La Quinta Resort Mountain Course

The Greater Coachella Valley - often referred to generally as Palm Springs or among Californians as simply "The Desert" - is a spacious forty five mile long valley bordered on the north by the massive plateau of Joshua Tree National park and the south by the jagged, crumbling, red rock peaks of the Santa Rosa Mountains. Given this dramatic backdrop, it is amazing that more of the golf courses here aren't built in and around these peaks - every course in the valley has exceptional views of them, but rare is the track that actually gets up into them. La Quinta Resort Mountain Course is one of the few exceptions.

The course is a model of restraint for architect Pete Dye and despite its name and location is anything but a "mountain" course. By this I mean that the only forced carry and significant elevation change are found on the par three sixteenth (above) - a revelation of a hole that is the culmination of a long courtship dance with the surrounding mountains. The course approaches them almost immediately - an aggressive line off the  fourth tee can be taken over an out-cropping and the short par three fifth is tucked into an intimate little alcove - yet no sooner are you basking in their garnet glow and sweet sage perfume when the course withdraws again into the benign meadowy heart of the resort. And there it remains for an uninspired stretch of holes that is so excruciatingly long you will think the desert is playing hard to get. But just when you've been lulled into the banality of a housing development and are certain its over between you - the desert opens up her arms and draws you lovingly into her naked bosom. 

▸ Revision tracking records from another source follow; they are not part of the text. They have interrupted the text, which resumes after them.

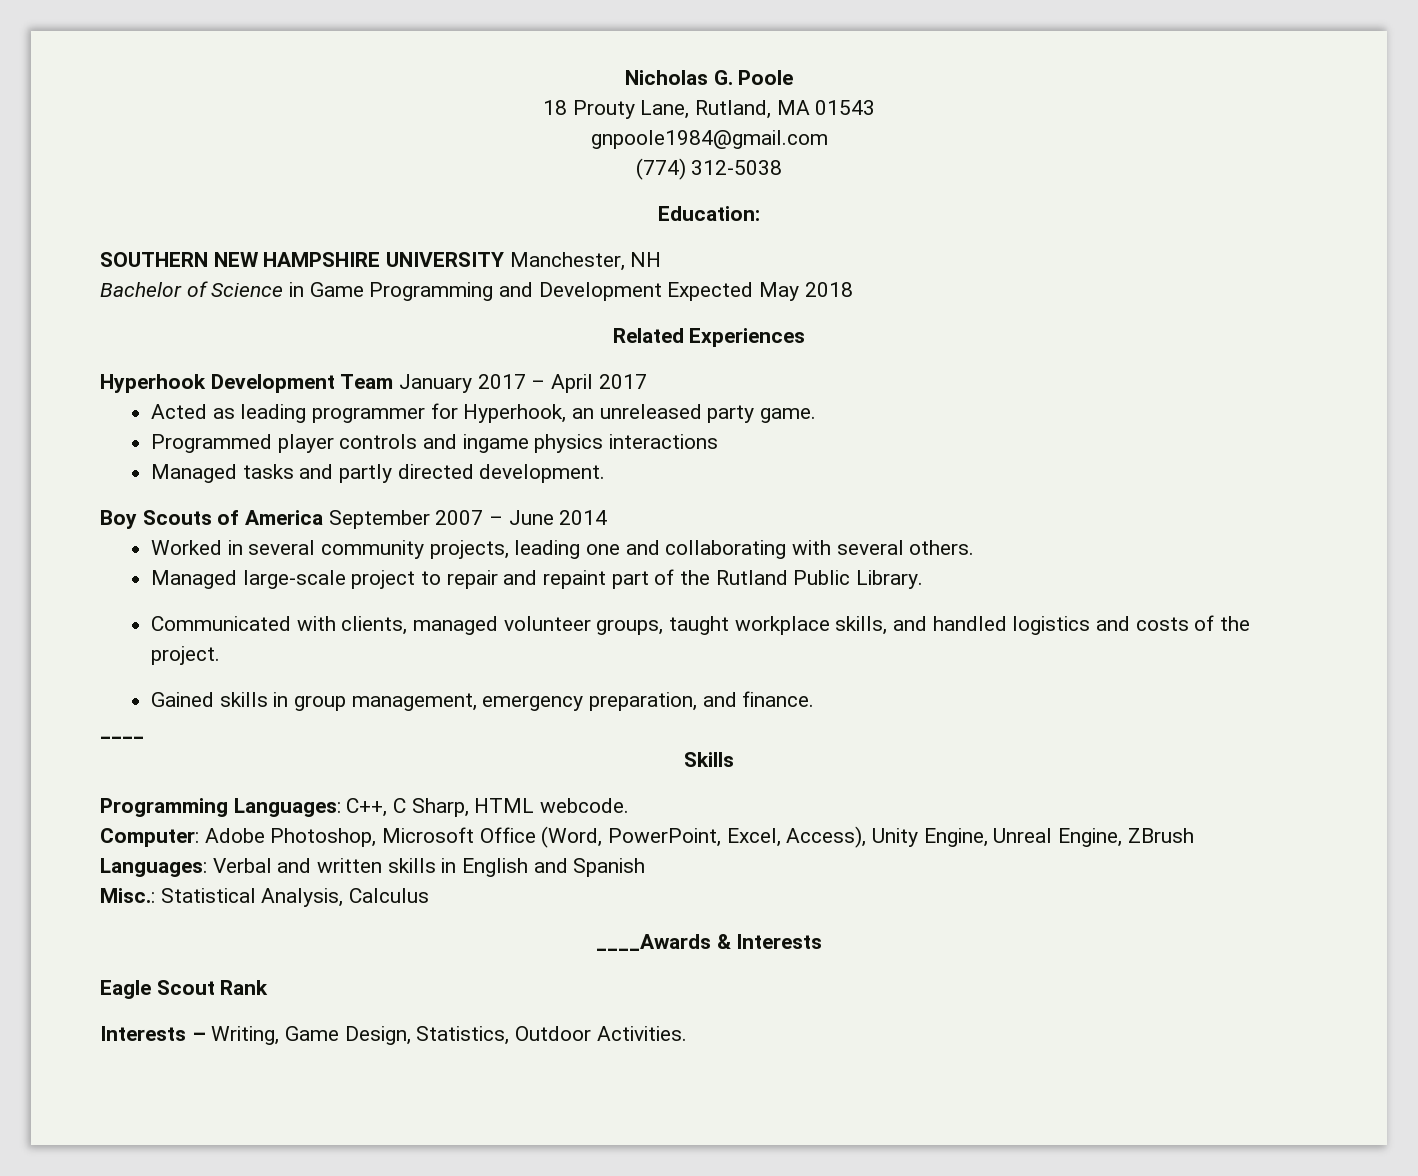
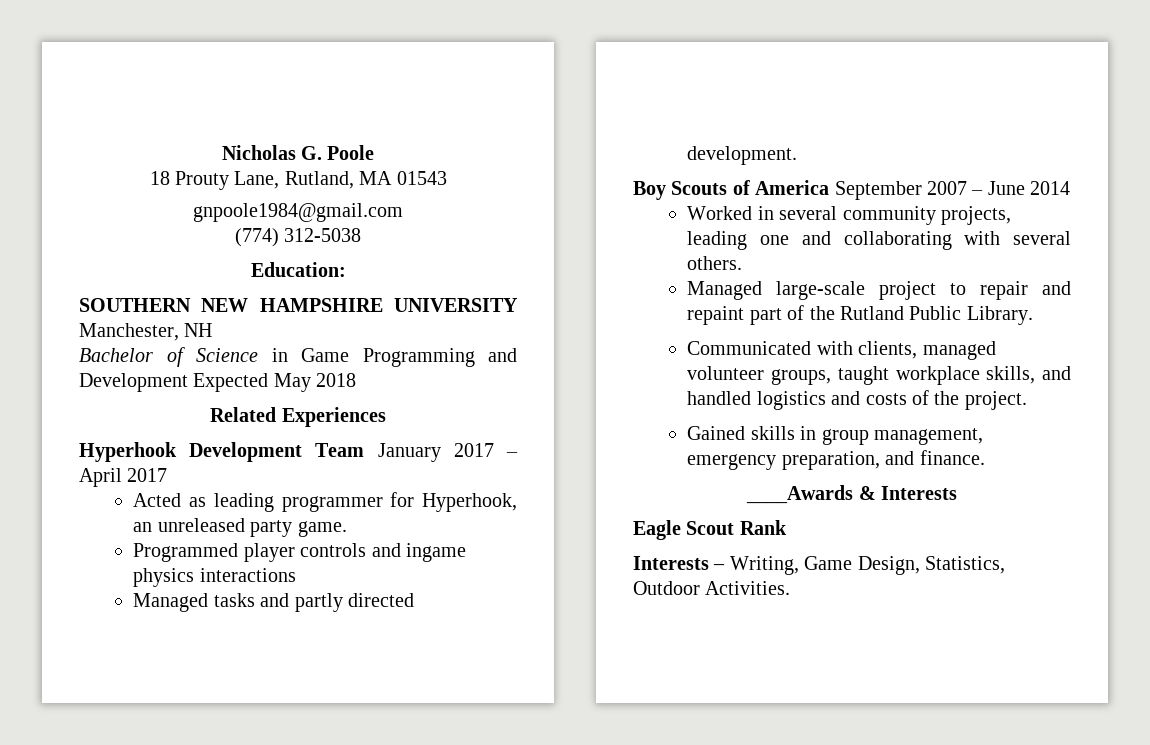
- ____
- Skills
- Programming Languages: C++, C Sharp, HTML webcode.
- Computer: Adobe Photoshop, Microsoft Office (Word, PowerPoint, Excel, Access), Unity Engine, Unreal Engine, ZBrush
- Languages: Verbal and written skills in English and Spanish
- Misc.: Statistical Analysis, Calculus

The fourteenth and fifteenth holes play in and out of a vertiginous mountain cove (right) that echoes with the witches laughter of barking coyotes at dusk. And the sixteenth - an island par three at the base of a wide, gently sloping boulder field that looks like it was deposited by a retreating glacier (top) - is the consumation...the kiss on the lips...as close as you will come to the true heart of the desert mountains without climbing up into them with a gold pan and a mule train.